Ruppert podniósł głowę. Spod kaptura można było dostrzec czarną bródkę, ale nic więcej. Ktoś zakaszlał i nie był to on. Jakiś człowiek leżał na podłodze razem z innymi. Nie przejął się tym. Stał przy wyjściu nieco spięty.
- Widzchhhhiałhemm - wycharczał leżący na ławie ranny mężczyzna.
Wilhelm podszedł do rannego, kładąc mu rękę na czole.
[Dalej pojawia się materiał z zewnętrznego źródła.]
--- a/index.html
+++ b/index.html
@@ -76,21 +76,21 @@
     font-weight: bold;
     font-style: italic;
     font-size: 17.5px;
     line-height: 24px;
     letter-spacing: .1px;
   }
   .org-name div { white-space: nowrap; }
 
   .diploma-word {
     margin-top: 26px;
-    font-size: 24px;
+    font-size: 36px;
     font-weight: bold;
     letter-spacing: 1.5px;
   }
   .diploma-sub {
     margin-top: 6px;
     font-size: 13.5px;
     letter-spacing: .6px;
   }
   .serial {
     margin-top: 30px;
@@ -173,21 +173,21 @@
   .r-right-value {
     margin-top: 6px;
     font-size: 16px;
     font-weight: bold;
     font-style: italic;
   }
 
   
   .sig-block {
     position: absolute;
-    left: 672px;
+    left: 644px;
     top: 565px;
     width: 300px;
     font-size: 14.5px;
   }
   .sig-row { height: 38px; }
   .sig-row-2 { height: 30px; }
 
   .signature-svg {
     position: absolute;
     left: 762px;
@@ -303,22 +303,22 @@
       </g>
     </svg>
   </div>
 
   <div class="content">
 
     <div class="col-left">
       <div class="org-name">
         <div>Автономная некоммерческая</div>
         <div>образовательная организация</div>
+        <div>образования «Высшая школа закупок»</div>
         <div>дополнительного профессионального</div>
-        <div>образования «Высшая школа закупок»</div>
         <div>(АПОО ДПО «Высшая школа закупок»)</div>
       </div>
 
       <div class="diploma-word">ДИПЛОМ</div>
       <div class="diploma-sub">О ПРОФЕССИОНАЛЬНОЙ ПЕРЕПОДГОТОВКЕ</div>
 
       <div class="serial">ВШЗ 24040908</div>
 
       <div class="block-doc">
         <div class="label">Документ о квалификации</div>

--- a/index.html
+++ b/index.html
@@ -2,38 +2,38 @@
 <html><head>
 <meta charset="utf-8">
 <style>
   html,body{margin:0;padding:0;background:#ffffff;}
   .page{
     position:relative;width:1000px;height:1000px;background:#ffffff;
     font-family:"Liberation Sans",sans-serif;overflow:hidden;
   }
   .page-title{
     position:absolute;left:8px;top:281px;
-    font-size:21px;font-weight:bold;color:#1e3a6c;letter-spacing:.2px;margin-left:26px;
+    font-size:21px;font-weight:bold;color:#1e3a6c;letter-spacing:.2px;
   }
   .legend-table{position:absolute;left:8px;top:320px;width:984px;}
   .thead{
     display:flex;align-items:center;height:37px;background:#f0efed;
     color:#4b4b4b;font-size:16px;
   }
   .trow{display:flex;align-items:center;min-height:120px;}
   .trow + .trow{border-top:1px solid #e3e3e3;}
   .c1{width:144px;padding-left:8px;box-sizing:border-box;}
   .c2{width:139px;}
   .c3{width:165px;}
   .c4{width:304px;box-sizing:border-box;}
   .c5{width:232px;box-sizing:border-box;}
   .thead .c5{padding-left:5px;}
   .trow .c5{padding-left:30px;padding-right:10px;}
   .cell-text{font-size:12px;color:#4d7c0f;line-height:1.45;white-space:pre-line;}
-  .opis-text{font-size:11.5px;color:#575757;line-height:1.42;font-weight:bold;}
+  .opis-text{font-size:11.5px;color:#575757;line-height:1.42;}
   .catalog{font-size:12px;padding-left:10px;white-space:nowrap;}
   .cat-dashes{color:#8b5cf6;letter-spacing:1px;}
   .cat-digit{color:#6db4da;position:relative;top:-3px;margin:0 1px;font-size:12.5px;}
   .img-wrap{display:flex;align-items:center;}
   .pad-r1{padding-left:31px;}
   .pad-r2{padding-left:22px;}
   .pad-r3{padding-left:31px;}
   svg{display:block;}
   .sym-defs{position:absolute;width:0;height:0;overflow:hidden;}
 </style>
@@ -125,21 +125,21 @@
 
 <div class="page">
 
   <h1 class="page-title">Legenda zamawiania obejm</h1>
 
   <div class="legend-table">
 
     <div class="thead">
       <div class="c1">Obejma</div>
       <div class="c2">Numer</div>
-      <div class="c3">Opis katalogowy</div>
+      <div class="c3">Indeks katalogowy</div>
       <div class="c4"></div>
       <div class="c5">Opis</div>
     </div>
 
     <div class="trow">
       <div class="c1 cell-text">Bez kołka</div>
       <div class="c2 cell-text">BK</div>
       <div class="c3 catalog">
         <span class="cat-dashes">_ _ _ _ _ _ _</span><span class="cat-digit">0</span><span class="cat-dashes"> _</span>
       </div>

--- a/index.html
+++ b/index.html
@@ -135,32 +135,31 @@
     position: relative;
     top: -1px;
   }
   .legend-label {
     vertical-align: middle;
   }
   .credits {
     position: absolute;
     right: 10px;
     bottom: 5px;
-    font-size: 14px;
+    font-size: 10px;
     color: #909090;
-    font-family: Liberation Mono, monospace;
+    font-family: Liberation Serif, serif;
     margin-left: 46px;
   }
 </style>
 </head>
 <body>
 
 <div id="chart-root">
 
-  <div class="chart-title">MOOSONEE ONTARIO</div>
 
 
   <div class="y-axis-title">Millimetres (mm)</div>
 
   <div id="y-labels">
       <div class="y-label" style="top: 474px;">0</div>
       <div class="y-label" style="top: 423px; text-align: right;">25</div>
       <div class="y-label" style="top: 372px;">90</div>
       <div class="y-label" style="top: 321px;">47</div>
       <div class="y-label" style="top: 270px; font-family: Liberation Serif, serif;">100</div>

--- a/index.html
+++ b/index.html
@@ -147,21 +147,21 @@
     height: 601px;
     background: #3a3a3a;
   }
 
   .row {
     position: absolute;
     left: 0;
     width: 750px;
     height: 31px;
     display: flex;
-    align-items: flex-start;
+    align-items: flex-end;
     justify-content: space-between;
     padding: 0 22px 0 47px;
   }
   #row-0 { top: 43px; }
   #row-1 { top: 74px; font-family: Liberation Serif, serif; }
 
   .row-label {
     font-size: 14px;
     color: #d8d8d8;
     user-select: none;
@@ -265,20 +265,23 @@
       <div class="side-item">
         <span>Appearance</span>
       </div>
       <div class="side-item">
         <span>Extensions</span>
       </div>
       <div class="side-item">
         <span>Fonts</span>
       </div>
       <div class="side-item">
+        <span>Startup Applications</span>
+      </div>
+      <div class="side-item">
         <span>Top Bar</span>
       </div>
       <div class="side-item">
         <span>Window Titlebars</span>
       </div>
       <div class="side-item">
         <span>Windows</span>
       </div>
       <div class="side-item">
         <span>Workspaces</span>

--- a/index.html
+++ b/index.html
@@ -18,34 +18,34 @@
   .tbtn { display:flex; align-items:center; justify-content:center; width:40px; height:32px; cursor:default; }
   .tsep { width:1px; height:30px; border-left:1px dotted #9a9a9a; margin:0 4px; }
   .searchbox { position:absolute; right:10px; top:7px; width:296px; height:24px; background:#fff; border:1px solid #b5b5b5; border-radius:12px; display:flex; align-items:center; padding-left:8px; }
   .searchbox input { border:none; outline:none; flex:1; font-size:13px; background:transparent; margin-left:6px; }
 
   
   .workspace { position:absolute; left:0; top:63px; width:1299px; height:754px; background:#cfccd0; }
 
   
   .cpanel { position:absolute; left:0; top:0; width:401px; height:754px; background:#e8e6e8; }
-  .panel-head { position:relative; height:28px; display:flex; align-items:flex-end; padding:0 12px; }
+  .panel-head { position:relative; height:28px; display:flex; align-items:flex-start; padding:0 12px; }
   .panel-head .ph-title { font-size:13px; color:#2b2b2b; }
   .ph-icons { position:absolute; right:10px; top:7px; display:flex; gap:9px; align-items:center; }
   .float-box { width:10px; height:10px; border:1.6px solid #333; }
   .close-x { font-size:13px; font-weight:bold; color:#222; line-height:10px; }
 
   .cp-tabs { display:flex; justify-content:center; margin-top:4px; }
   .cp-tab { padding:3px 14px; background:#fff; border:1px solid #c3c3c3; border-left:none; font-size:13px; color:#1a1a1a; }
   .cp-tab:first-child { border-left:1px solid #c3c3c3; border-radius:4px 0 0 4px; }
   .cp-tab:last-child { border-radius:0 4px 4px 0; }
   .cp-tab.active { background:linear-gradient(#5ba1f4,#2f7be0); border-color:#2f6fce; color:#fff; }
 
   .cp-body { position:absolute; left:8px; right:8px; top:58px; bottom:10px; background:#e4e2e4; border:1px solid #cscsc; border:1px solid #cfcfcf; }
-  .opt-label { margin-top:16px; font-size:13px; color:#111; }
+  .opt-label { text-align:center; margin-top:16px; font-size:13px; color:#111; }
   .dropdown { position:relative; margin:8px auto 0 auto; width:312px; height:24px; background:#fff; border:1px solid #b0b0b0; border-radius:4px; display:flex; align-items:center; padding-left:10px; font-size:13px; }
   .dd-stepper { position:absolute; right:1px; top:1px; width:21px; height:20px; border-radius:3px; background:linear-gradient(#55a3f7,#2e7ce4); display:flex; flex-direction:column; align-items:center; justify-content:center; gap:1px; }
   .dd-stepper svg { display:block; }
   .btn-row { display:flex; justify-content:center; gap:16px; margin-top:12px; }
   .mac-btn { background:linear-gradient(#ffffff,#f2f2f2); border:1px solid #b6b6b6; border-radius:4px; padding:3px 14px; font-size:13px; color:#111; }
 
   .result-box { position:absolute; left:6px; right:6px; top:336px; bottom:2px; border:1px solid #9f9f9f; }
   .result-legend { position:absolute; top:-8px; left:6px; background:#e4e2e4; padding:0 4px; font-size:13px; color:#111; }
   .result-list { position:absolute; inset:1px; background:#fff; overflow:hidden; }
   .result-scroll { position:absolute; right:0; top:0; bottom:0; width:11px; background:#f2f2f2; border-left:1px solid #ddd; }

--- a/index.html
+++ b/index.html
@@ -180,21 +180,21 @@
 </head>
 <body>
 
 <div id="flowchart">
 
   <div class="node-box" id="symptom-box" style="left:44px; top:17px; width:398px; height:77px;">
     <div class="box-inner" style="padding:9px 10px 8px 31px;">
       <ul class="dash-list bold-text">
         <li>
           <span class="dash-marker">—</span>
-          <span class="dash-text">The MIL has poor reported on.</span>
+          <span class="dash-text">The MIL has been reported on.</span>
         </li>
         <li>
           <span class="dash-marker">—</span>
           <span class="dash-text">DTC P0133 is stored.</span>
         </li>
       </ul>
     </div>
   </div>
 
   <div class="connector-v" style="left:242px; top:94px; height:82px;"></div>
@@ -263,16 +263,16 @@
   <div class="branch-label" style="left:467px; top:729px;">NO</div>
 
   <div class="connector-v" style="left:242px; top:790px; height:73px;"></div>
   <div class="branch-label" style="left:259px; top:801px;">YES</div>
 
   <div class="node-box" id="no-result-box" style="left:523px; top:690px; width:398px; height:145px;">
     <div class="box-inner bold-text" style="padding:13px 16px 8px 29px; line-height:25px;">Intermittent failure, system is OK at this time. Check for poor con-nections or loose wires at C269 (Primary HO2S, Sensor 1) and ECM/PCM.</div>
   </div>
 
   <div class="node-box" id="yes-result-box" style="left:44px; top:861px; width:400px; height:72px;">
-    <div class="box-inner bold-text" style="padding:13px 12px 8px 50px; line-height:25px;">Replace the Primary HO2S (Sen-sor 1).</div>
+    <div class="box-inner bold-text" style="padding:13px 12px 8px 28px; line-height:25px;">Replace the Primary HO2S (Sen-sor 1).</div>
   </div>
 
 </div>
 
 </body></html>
- Spokojnie, mów powoli, co widziałeś?
- Mhhha..., Mahhgdhga
- charczał ranny - thhhho ohhhna go zbabhiiiłaa!!
- Maga widział! Maga!
- wtrącił się Ruppert
- Nhhhaaa - wycharczał i padł nieprzytomny.
- Złego maga widział! Ruppert prawdę mówił! Tak tak! - powiedział starzec.
- Myślę, że chodzi o kobietę Ruppercie. Magde, na przykład. Tę kobietę o której wspominał karczmarz, przmiało podobnie, prawda? A co do złych magów których się tak boisz, nie istnieją. Są tylko głupcy którzy myślą że panują nad niszczącą ich mocą. Są groźni tak samo dla nas jak i siebie.
- Jedno i to samo. I to i to nosi sukienkę!
- przerwał na chwilę i dał dokonczyć Wilhelmowi, po chwili ciągnął dalej. - Nie ma złych magów? To dobrze dobrze!